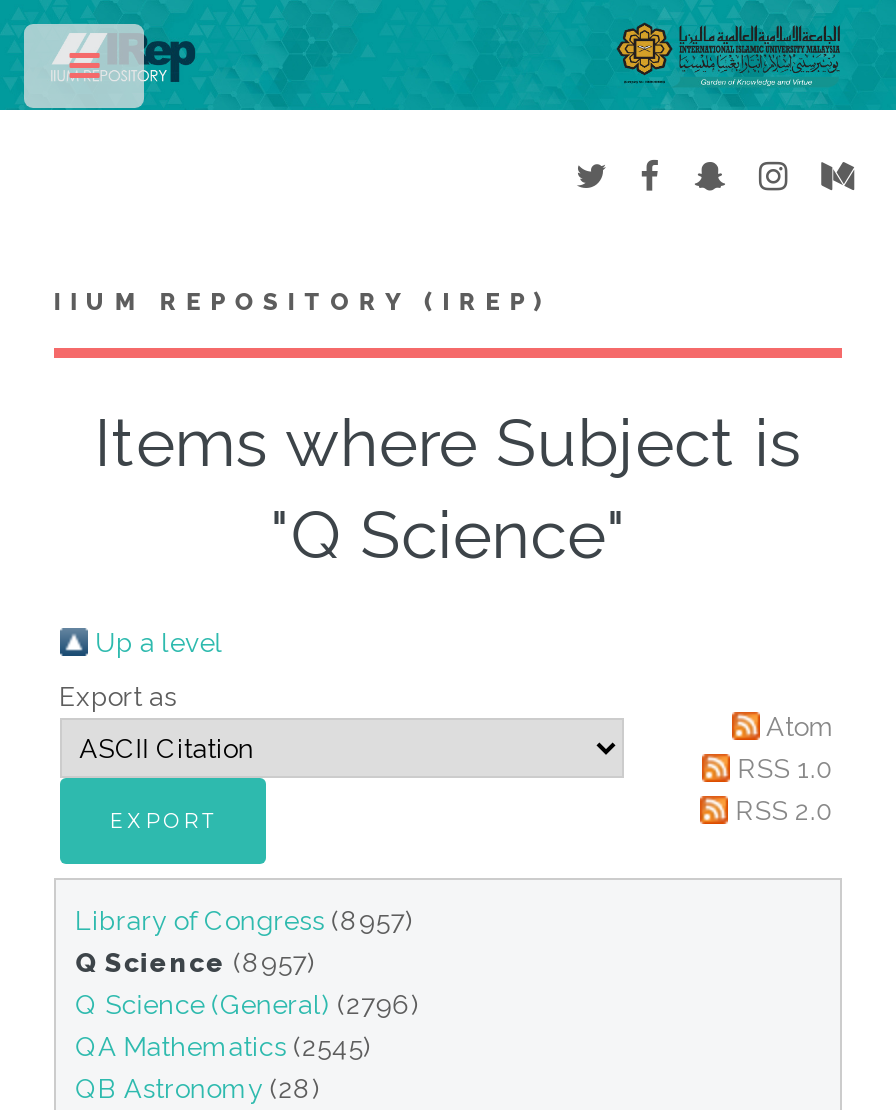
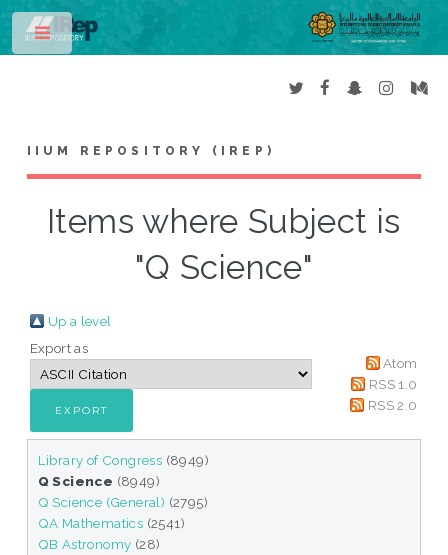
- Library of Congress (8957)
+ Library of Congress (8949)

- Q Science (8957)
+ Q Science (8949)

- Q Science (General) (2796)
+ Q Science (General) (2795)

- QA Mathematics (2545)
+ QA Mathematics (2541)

——————

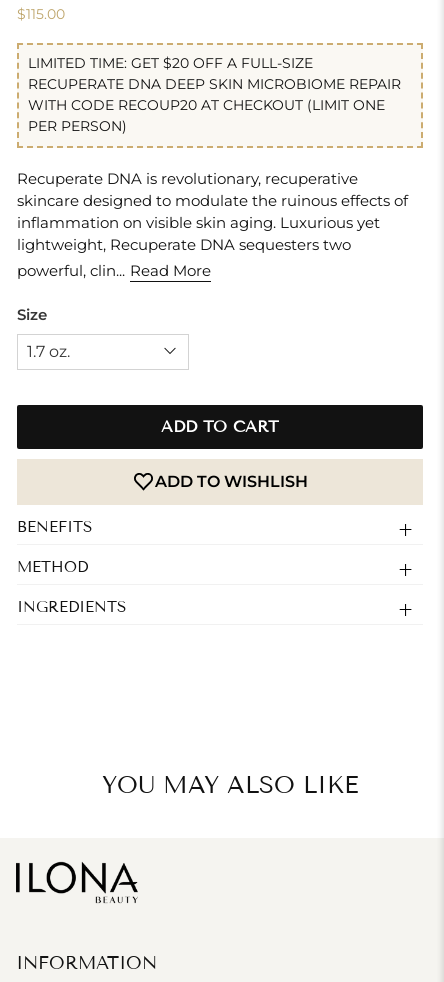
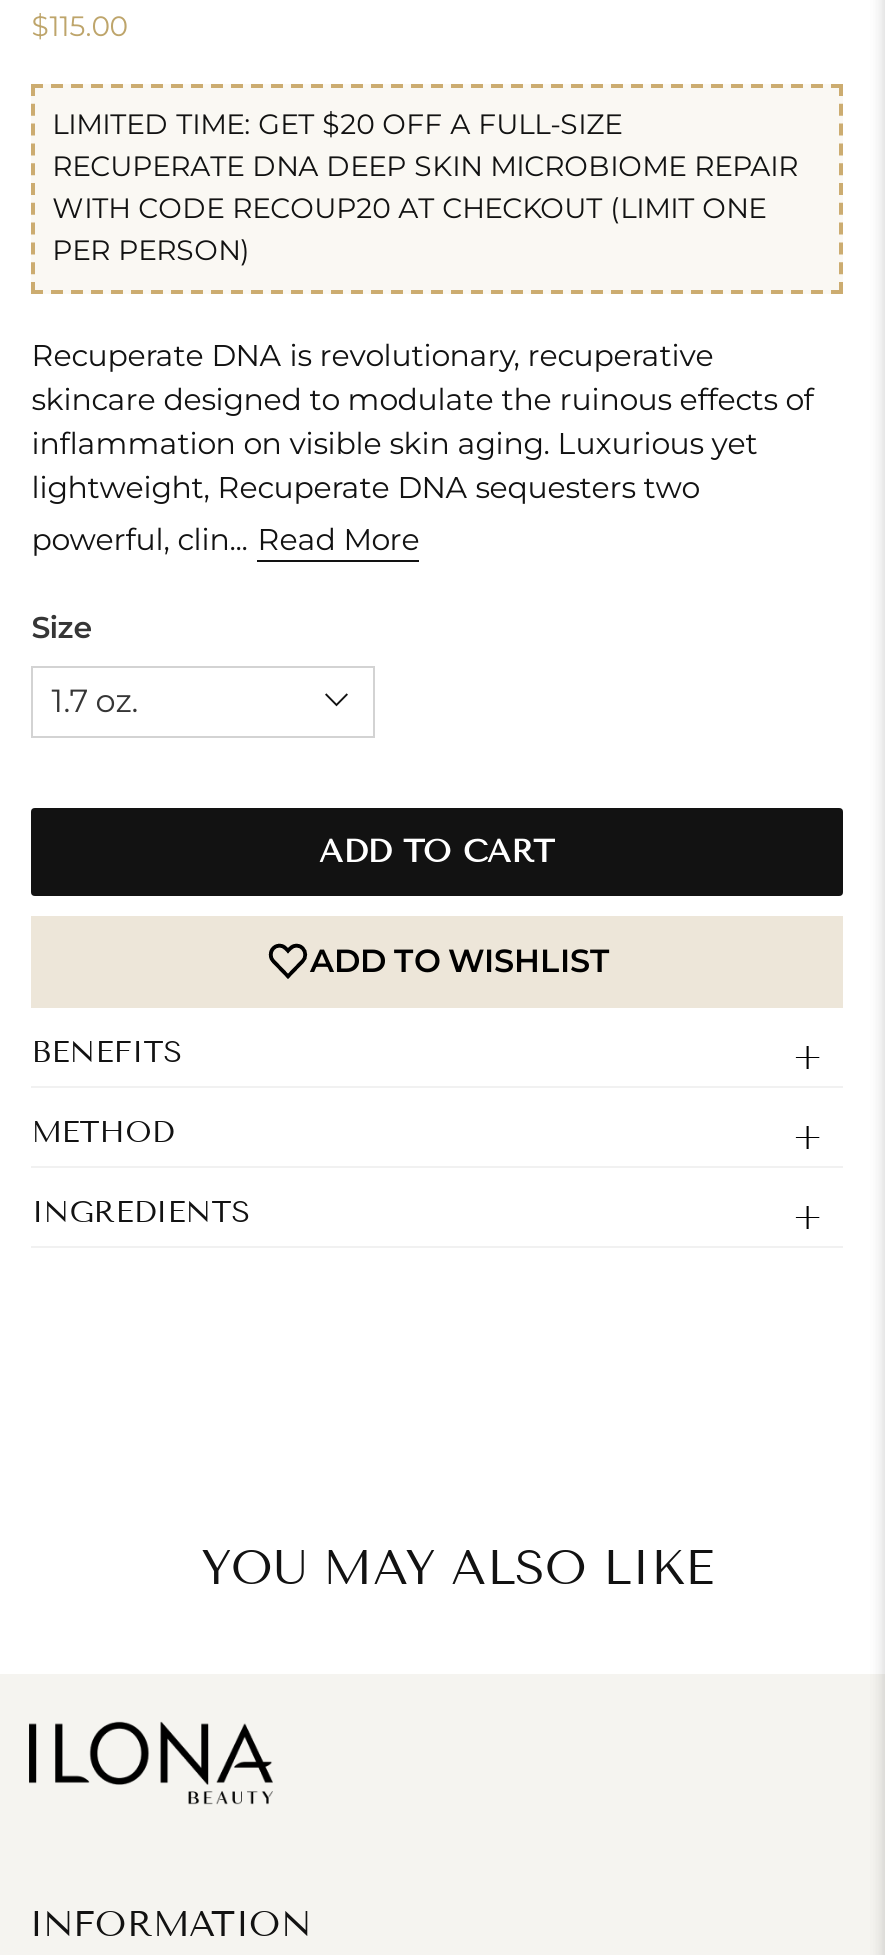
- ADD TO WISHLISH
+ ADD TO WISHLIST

——————

**Task directions:** Everything in the material above from the line that has "Science (General) (2795)" through the line that has "QA Mathematics (2541)" must be duplicated exactly, with no other lines given.

**Written solution:**
+ Q Science (General) (2795)

- QA Mathematics (2545)
+ QA Mathematics (2541)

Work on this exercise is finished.